The initially €150 million of Class A notes are those which have upsized to now present a €200 million supply of 4 calendar years of indemnity per-occurrence safety, whereas the €50 million of Class B notes haven’t modified in dimension and can present indemnity annual mixture safety over a two calendar yr time period.
The Class A per-occurrence notes which have now grown to €200 million include an preliminary anticipated lack of 2.97%. They have been initially supplied to cat bond traders with worth steering for a selection of between 5.5% and 6%, which was lowered on the first replace to a revised vary of between 5% and 5.5%. We’re now advised the most recent worth steering for the Class A notes is at 5%, so the low-end of the decreased steering vary.
The Class B mixture notes stay €50 million in dimension and include an preliminary anticipated lack of 1.16%. These notes have been first supplied to cat bond traders with worth steering for a selection of between 6.5% and seven%, which was revised to a decrease unfold worth vary of between 6% and 6.5%. We now perceive the worth steering for the Class B notes has fallen once more, to between 5.75% and 6%.

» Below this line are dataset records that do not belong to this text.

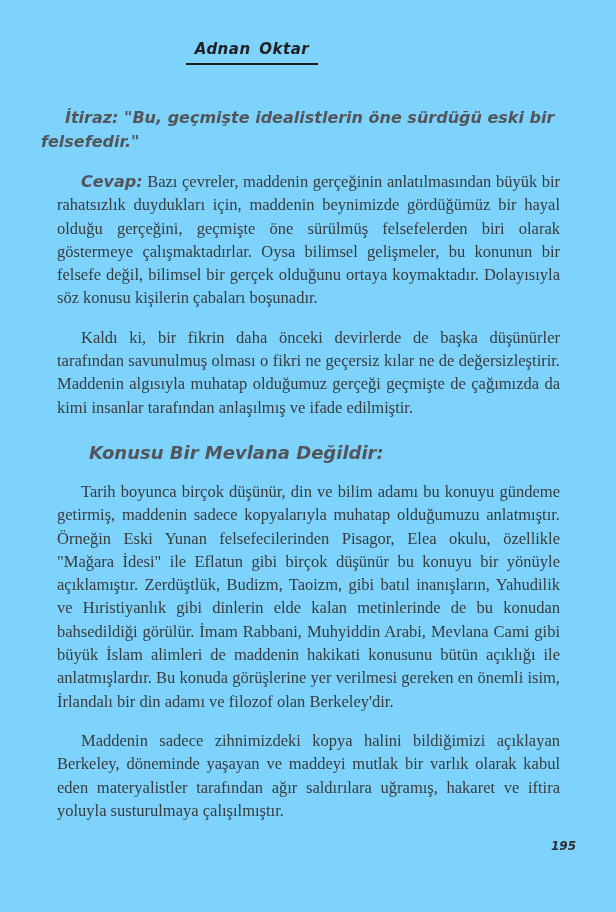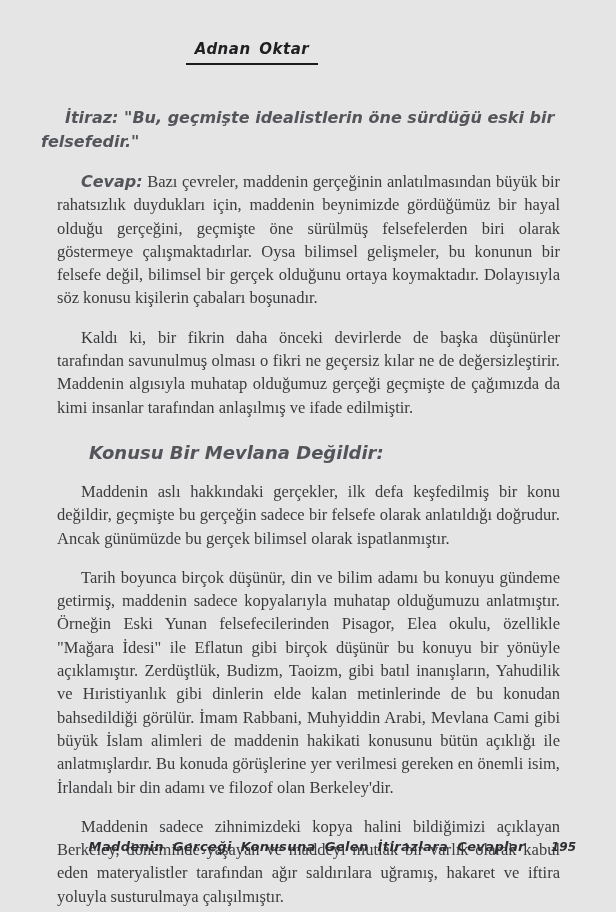"Adnan Oktar" .page { background: #e5e5e5 -> #7dd3fc }
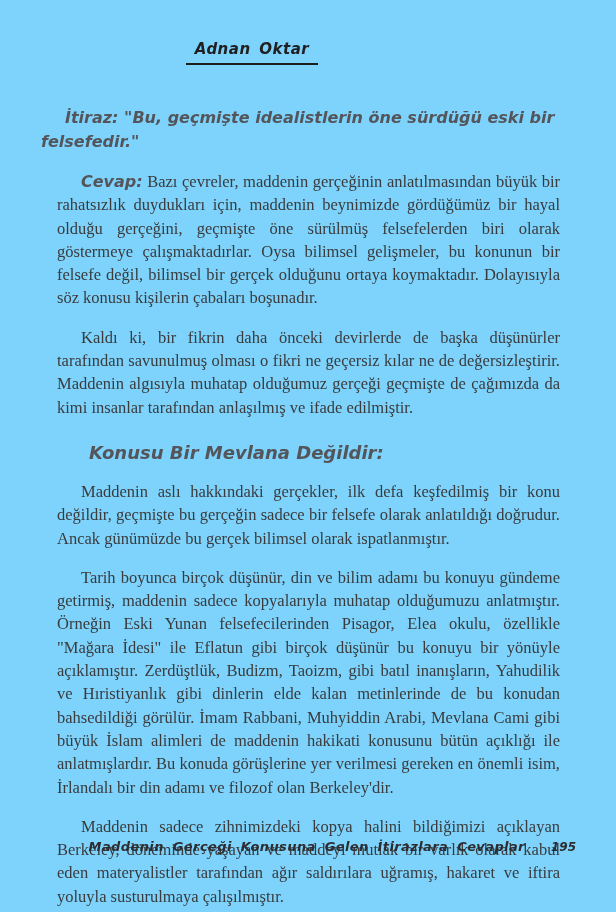"Maddenin aslı hakkındaki gerçekler, ilk" p.body-par { html: <p>Maddenin aslı hakkındaki gerçekler, ilk defa keşfedilmiş bir konu değildir, geçmişte bu gerçeğin sadece bir felsefe olarak anlatıldığı doğrudur. Ancak günümüzde bu gerçek bilimsel olarak ispatlanmıştır.</p> -> none }
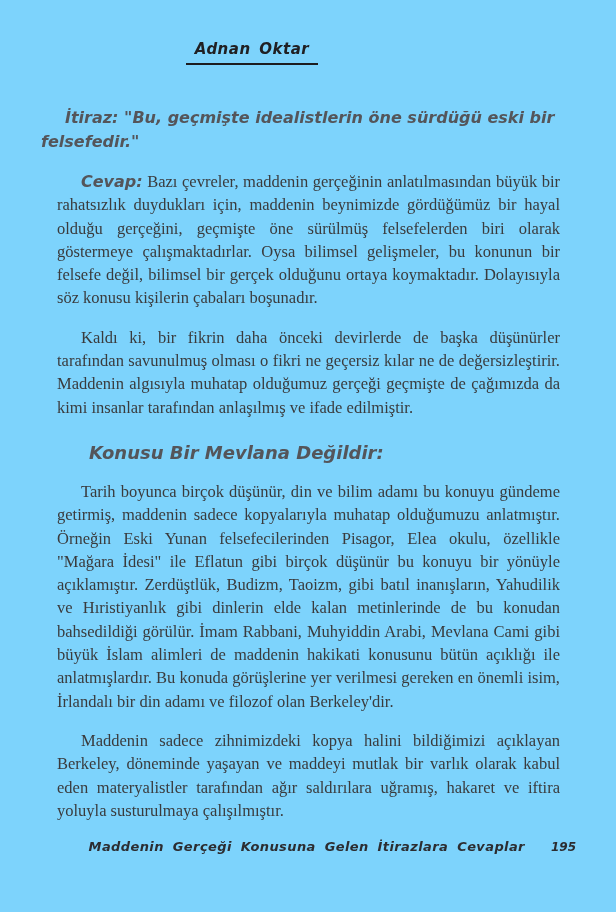"Maddenin Gerçeği Konusuna Gelen" span.footer-title { html: <span>Maddenin Gerçeği Konusuna Gelen İtirazlara Cevaplar</span> -> none }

Because of this, it now seems that Covéa might safe a bigger supply of reinsurance from the capital markets and at an much more enticing worth, as soon as once more reflecting the sturdy cat bond market situations for sponsors presently.
You’ll be able to learn all about this new Hexagon IV Re Ltd. (Sequence 2025-1) disaster bond from Covea Group and each different cat bond transaction issued in our Deal Listing.